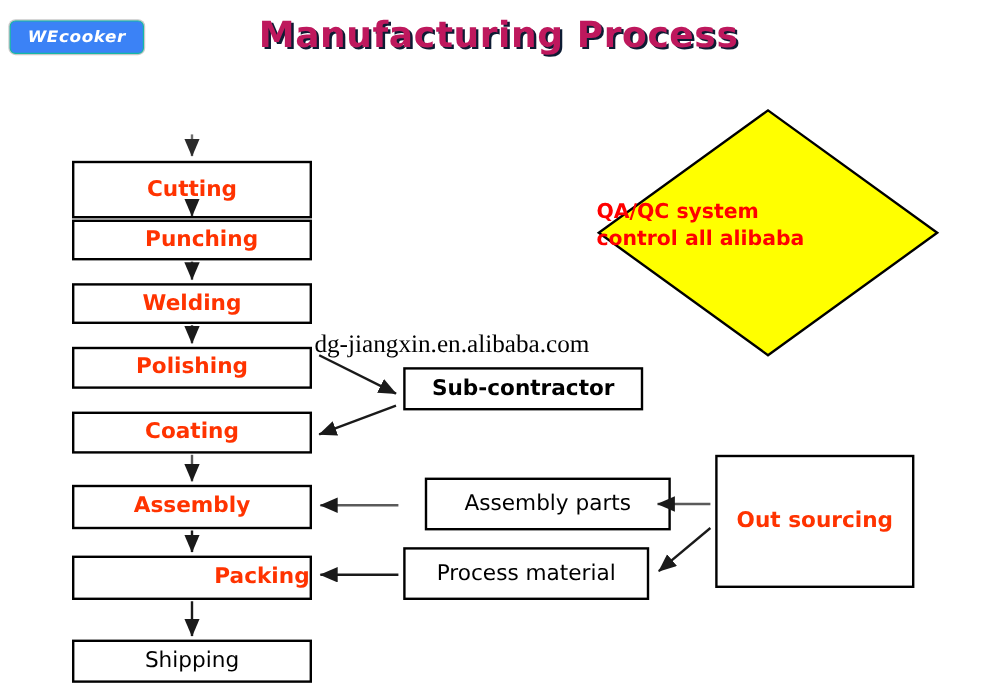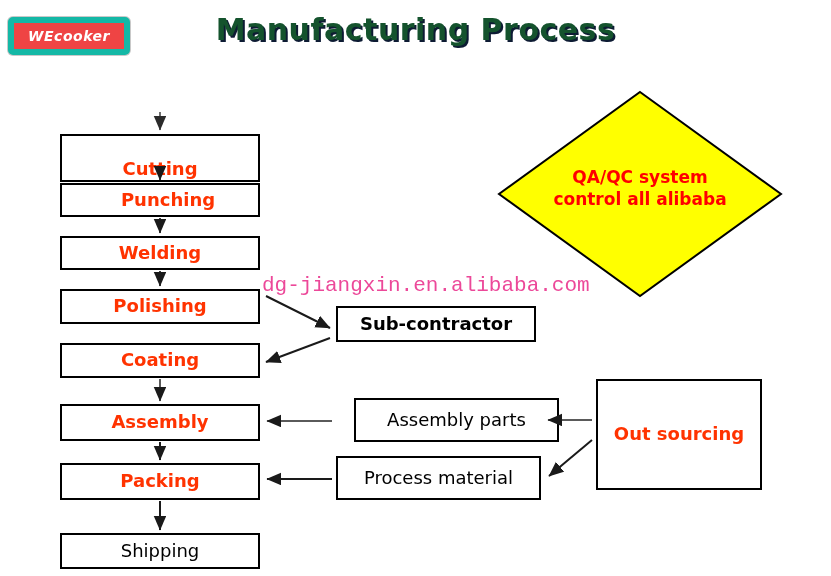"WEcooker" #logo { background: #ef4444 -> #3b82f6; border: 6px solid #14b8a6 -> 1px solid #14b8a6 }
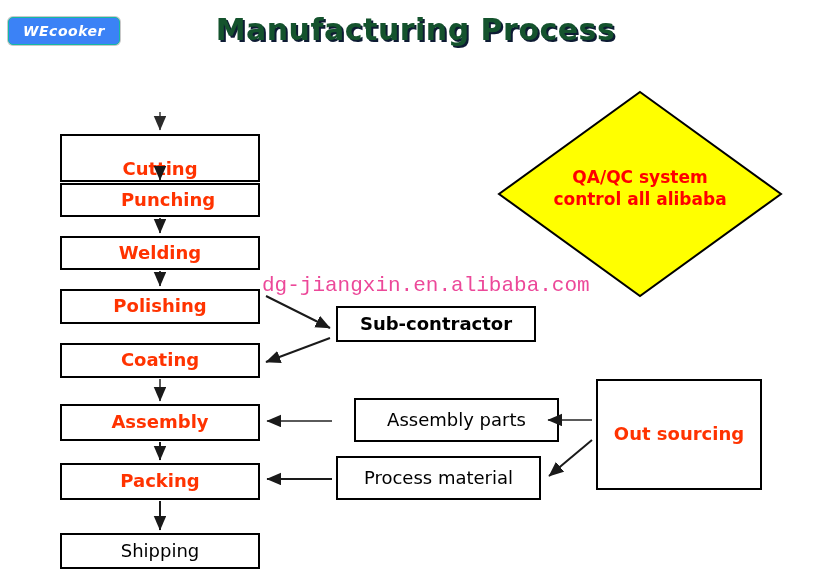"Manufacturing Process" #title { color: #14532d -> #be185d }
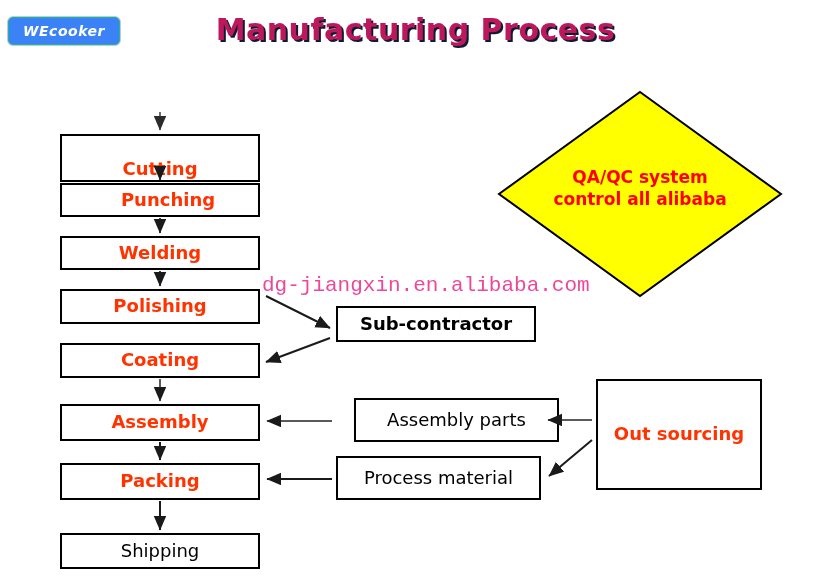"Cutting" div.box { align-items: flex-end -> none }
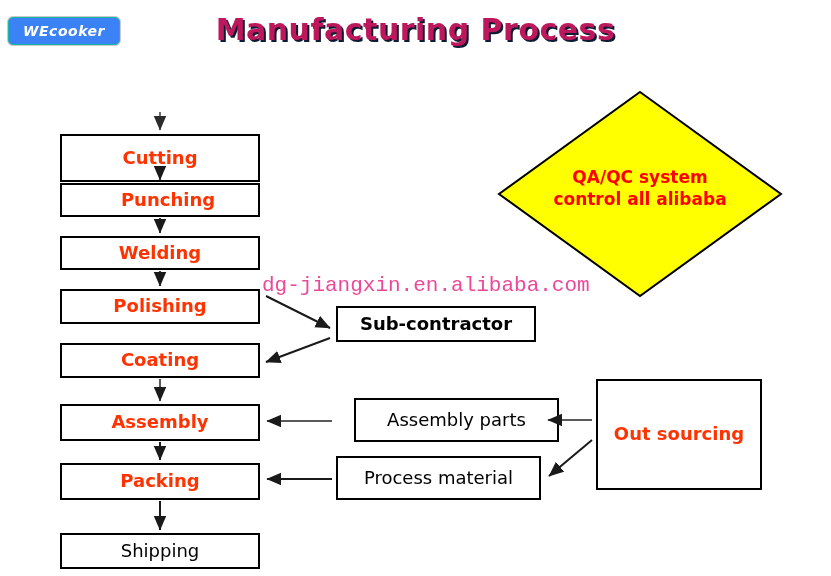"QA/QC system" #qaqc-text { text-align: center -> none }
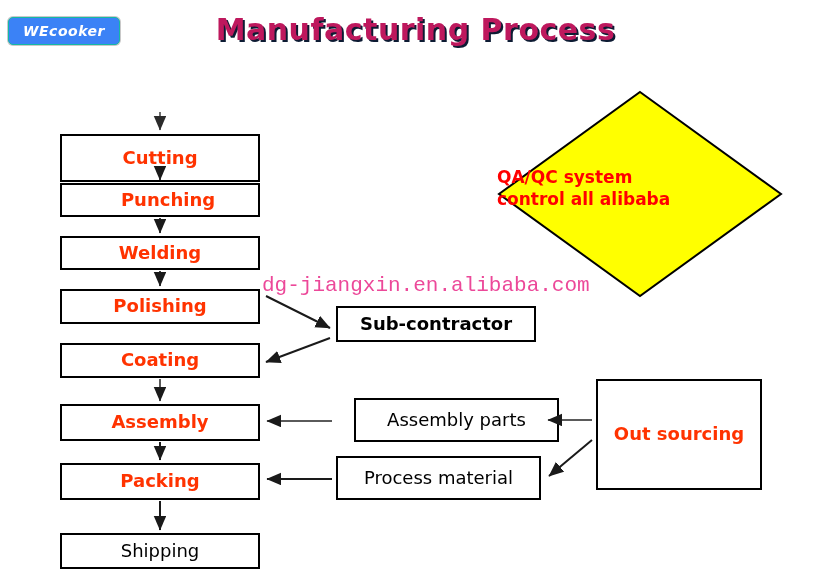"dg-jiangxin.en.alibaba.com" #watermark { color: #ec4899 -> #000000; font-family: Liberation Mono, monospace -> Liberation Serif, serif }
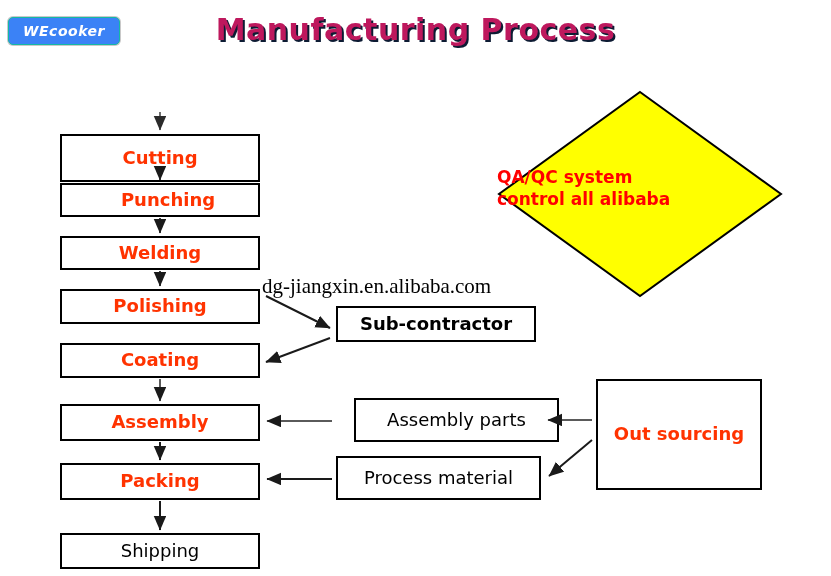"Packing" div.box { text-align: none -> right }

********************

GOAL OF THE EXERCISE. Restate word for word, please, the line containing "color: #14532d ->" and all lines after it through the end of the material; the pictures do not belong in the copy.

SOLVED EXERCISE.
"Manufacturing Process" #title { color: #14532d -> #be185d }
"Cutting" div.box { align-items: flex-end -> none }
"QA/QC system" #qaqc-text { text-align: center -> none }
"dg-jiangxin.en.alibaba.com" #watermark { color: #ec4899 -> #000000; font-family: Liberation Mono, monospace -> Liberation Serif, serif }
"Packing" div.box { text-align: none -> right }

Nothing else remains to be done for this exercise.